Could you please reproduce the entries exactly, leaving out any pictures?

The data Start Marker

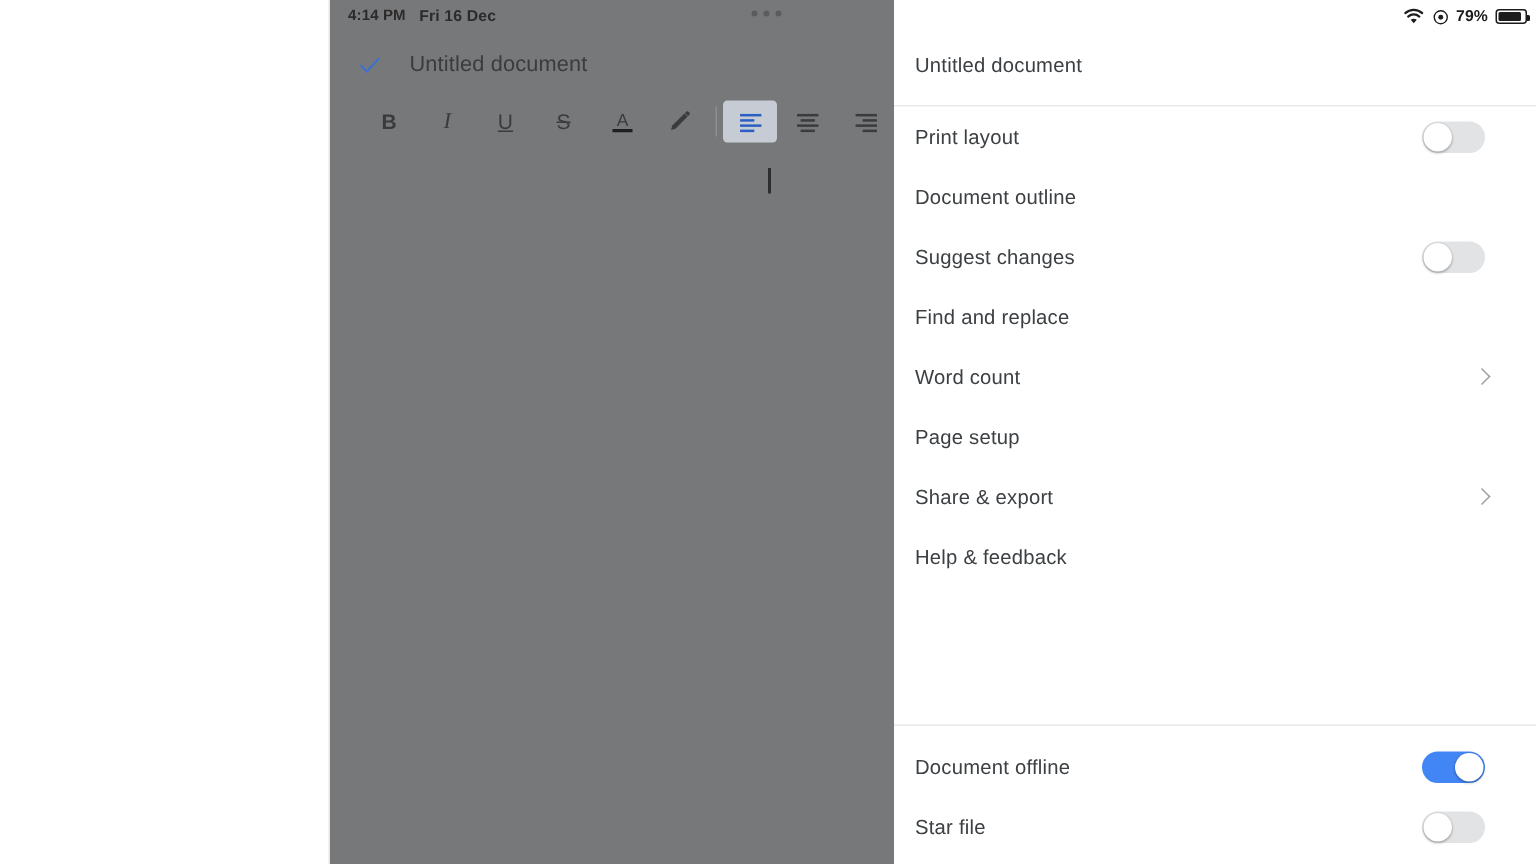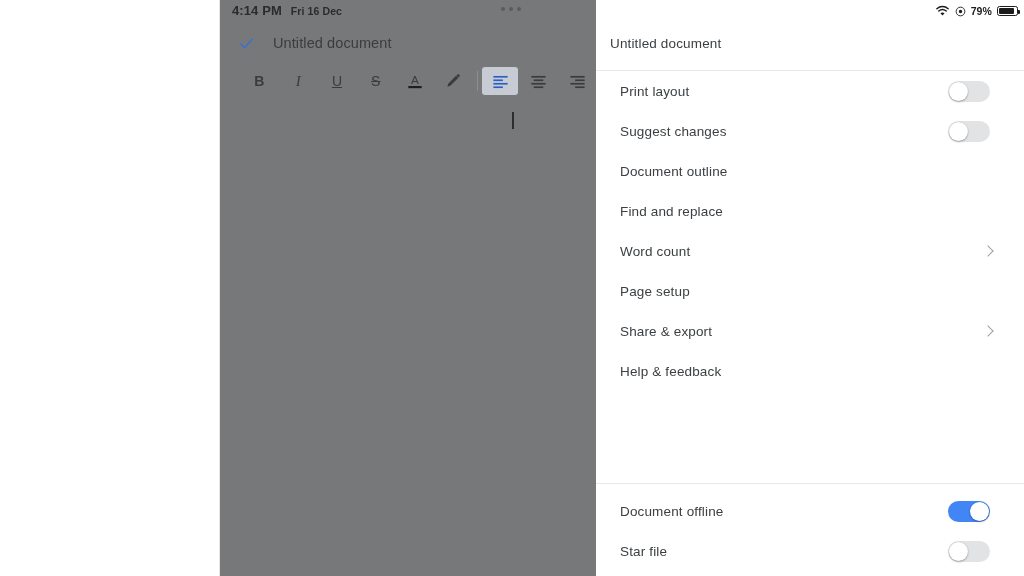--- a/index.html
+++ b/index.html
@@ -44,21 +44,21 @@
   }
   .doc-statusbar {
     position: absolute;
     left: 0; top: 0;
     width: 100%; height: 21px;
     display: flex;
     align-items: center;
   }
   .doc-clock {
     margin-left: 12px;
-    font-size: 13px;
+    font-size: 10px;
     font-weight: bold;
     color: #2b2b2b;
     letter-spacing: .1px;
     white-space: nowrap;
     text-align: center;
   }
   .doc-date {
     margin-left: 9px;
     font-size: 10.5px;
     font-weight: bold;
@@ -206,21 +206,21 @@
   .menu-list {
     position: absolute;
     left: 0; top: 71px;
     width: 100%;
   }
   .menu-row {
     position: relative;
     height: 40px;
     display: flex;
     align-items: center;
-    padding: 0 0 0 24px;
+    padding: 0 0 0 14px;
     box-sizing: border-box;
   }
   .menu-label {
     font-size: 13.5px;
     color: #3c4043;
     letter-spacing: .15px;
     white-space: nowrap;
   }
   .menu-spacer { flex: 1; }
 
@@ -364,32 +364,32 @@
 
       <div class="menu-row">
         <span class="menu-label">Print layout</span>
         <span class="menu-spacer"></span>
         <span class="toggle">
             <i></i>
           </span>
       </div>
 
       <div class="menu-row">
+        <span class="menu-label">Document outline</span>
+      </div>
+
+      <div class="menu-row">
         <span class="menu-label">Suggest changes</span>
         <span class="menu-spacer"></span>
         <span class="toggle">
             <i></i>
           </span>
       </div>
 
       <div class="menu-row">
-        <span class="menu-label">Document outline</span>
-      </div>
-
-      <div class="menu-row">
         <span class="menu-label">Find and replace</span>
       </div>
 
 
       <div class="menu-row">
         <span class="menu-label">Word count</span>
         <span class="menu-spacer"></span>
         <span class="chevron"></span>
       </div>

The data End Marker

_Problem solution_:
--- a/index.html
+++ b/index.html
@@ -44,21 +44,21 @@
   }
   .doc-statusbar {
     position: absolute;
     left: 0; top: 0;
     width: 100%; height: 21px;
     display: flex;
     align-items: center;
   }
   .doc-clock {
     margin-left: 12px;
-    font-size: 13px;
+    font-size: 10px;
     font-weight: bold;
     color: #2b2b2b;
     letter-spacing: .1px;
     white-space: nowrap;
     text-align: center;
   }
   .doc-date {
     margin-left: 9px;
     font-size: 10.5px;
     font-weight: bold;
@@ -206,21 +206,21 @@
   .menu-list {
     position: absolute;
     left: 0; top: 71px;
     width: 100%;
   }
   .menu-row {
     position: relative;
     height: 40px;
     display: flex;
     align-items: center;
-    padding: 0 0 0 24px;
+    padding: 0 0 0 14px;
     box-sizing: border-box;
   }
   .menu-label {
     font-size: 13.5px;
     color: #3c4043;
     letter-spacing: .15px;
     white-space: nowrap;
   }
   .menu-spacer { flex: 1; }
 
@@ -364,32 +364,32 @@
 
       <div class="menu-row">
         <span class="menu-label">Print layout</span>
         <span class="menu-spacer"></span>
         <span class="toggle">
             <i></i>
           </span>
       </div>
 
       <div class="menu-row">
+        <span class="menu-label">Document outline</span>
+      </div>
+
+      <div class="menu-row">
         <span class="menu-label">Suggest changes</span>
         <span class="menu-spacer"></span>
         <span class="toggle">
             <i></i>
           </span>
       </div>
 
       <div class="menu-row">
-        <span class="menu-label">Document outline</span>
-      </div>
-
-      <div class="menu-row">
         <span class="menu-label">Find and replace</span>
       </div>
 
 
       <div class="menu-row">
         <span class="menu-label">Word count</span>
         <span class="menu-spacer"></span>
         <span class="chevron"></span>
       </div>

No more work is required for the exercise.